- PROBLEM DESCRIPTION: Check each line of the entries below for the word "TOPIC", and copy the lines that have it.

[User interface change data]
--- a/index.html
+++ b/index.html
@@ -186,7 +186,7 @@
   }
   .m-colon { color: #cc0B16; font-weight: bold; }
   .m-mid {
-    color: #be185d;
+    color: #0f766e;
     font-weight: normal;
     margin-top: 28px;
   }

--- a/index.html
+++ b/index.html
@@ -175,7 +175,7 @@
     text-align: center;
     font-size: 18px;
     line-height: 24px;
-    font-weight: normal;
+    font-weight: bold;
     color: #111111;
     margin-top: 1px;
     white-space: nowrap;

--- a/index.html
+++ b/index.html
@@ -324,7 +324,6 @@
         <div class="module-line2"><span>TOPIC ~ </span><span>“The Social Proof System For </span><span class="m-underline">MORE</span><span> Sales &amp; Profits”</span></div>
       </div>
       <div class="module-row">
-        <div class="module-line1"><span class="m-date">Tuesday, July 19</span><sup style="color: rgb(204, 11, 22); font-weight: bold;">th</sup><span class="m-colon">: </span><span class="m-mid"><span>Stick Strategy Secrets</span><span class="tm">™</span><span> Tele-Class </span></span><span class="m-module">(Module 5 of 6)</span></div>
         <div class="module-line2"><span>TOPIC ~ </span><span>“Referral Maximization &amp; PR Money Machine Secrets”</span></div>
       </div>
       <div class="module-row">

...

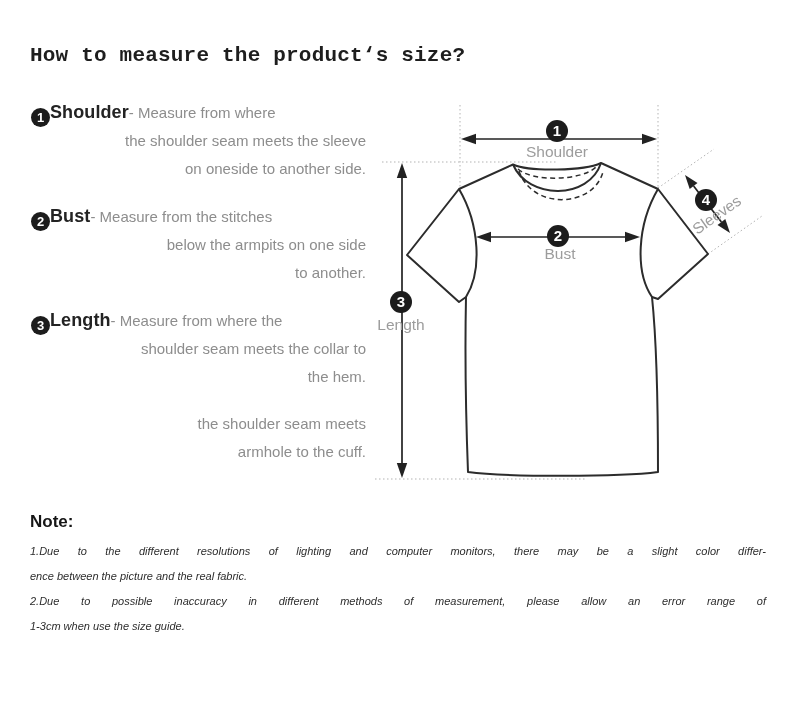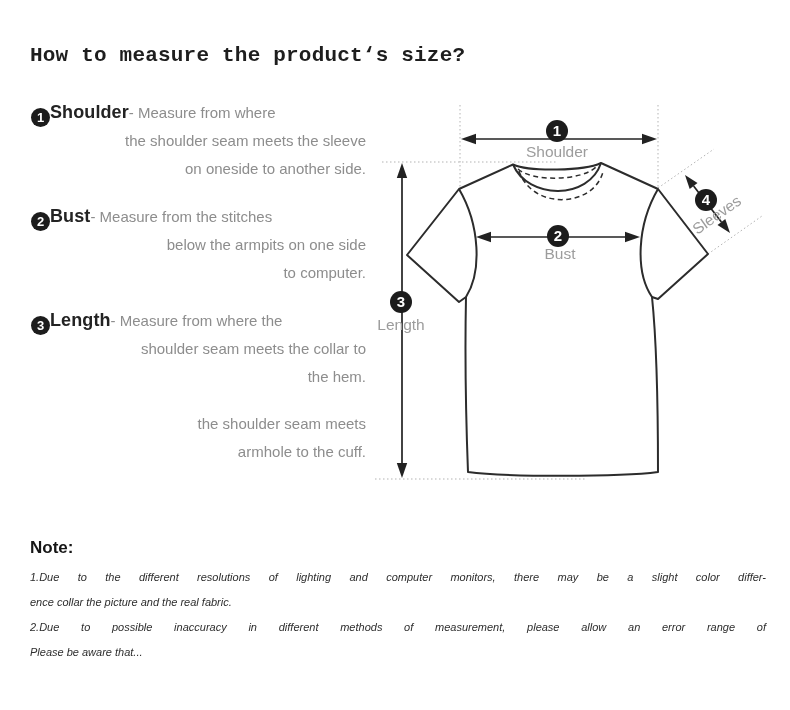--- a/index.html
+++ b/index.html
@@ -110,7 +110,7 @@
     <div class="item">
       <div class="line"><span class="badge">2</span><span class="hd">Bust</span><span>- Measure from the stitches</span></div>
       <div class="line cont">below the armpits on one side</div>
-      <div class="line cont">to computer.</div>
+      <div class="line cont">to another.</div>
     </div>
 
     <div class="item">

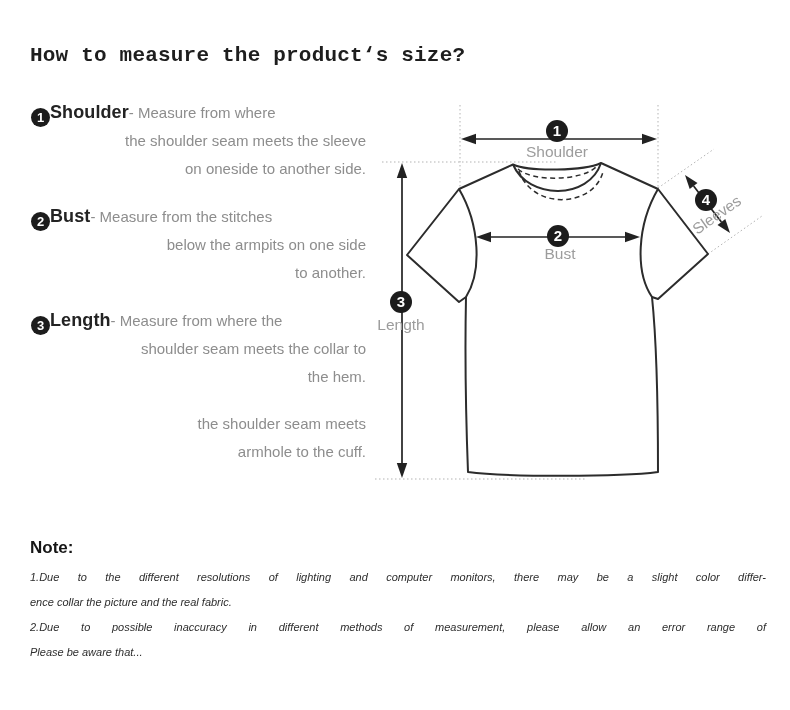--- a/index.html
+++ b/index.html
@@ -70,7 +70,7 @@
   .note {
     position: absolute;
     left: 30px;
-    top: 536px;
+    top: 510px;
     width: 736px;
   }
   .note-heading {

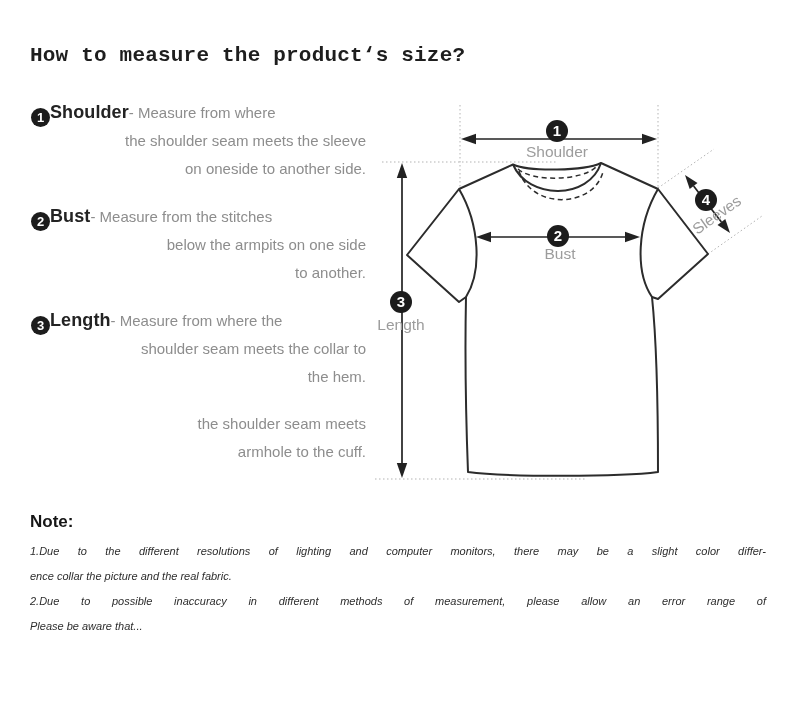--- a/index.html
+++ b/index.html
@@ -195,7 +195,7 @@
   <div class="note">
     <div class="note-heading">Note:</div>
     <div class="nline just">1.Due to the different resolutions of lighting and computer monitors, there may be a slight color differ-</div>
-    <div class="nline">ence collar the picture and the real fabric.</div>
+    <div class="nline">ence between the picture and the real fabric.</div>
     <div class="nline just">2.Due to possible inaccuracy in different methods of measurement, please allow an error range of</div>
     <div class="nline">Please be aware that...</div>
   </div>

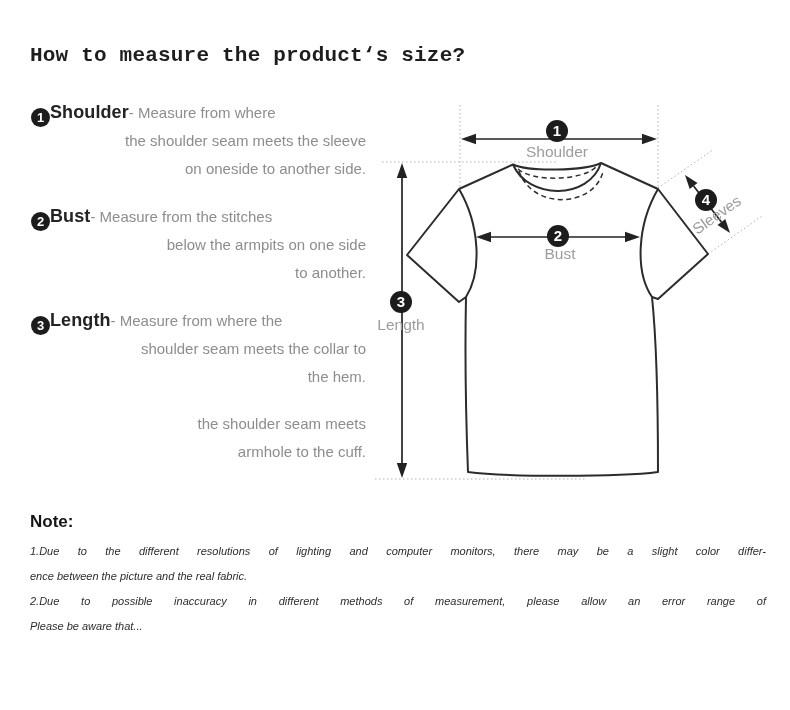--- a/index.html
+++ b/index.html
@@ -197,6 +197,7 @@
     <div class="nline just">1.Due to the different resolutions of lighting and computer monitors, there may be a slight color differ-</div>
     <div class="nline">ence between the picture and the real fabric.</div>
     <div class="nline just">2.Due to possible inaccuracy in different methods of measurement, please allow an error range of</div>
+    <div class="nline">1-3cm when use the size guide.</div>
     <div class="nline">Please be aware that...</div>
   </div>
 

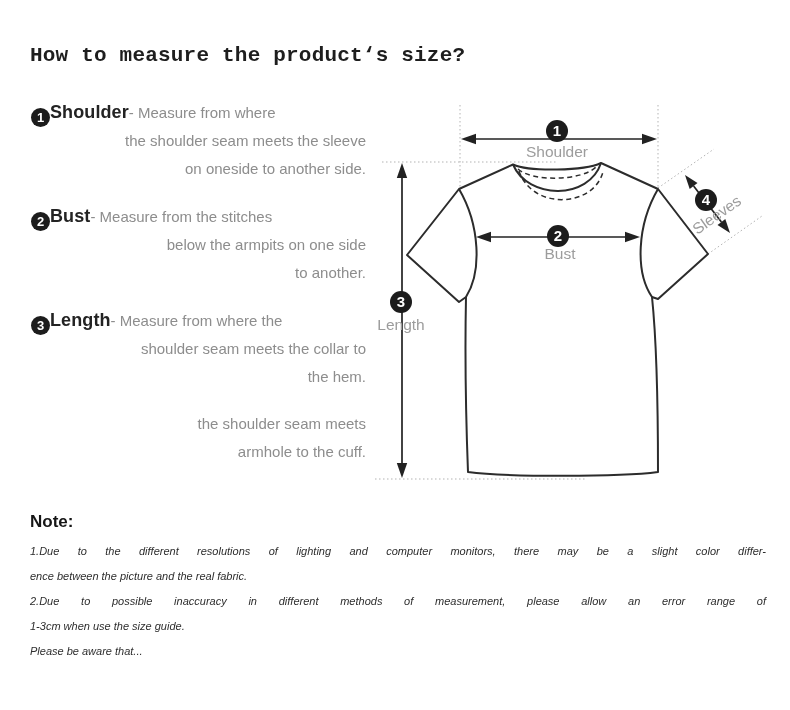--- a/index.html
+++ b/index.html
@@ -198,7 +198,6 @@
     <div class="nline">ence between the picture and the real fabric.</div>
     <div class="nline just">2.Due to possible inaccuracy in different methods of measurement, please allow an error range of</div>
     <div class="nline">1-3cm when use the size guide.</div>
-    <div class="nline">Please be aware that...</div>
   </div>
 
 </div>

* * *

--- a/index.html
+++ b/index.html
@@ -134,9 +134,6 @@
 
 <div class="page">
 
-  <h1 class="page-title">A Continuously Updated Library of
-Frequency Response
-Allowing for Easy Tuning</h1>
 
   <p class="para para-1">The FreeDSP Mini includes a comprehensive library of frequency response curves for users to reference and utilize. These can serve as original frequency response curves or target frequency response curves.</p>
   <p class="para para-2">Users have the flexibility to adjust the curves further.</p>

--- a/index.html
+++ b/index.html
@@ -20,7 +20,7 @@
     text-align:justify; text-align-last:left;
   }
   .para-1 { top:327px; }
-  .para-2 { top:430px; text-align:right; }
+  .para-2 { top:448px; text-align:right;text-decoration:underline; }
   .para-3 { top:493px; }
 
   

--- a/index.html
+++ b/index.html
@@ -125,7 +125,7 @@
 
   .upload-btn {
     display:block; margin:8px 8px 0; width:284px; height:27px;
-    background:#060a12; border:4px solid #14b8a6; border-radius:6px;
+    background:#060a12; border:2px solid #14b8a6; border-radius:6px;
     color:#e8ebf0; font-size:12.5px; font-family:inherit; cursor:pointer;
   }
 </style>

- WRITTEN SOLUTION:
         <div class="module-line2"><span>TOPIC ~ </span><span>“The Social Proof System For </span><span class="m-underline">MORE</span><span> Sales &amp; Profits”</span></div>
         <div class="module-line2"><span>TOPIC ~ </span><span>“Referral Maximization &amp; PR Money Machine Secrets”</span></div>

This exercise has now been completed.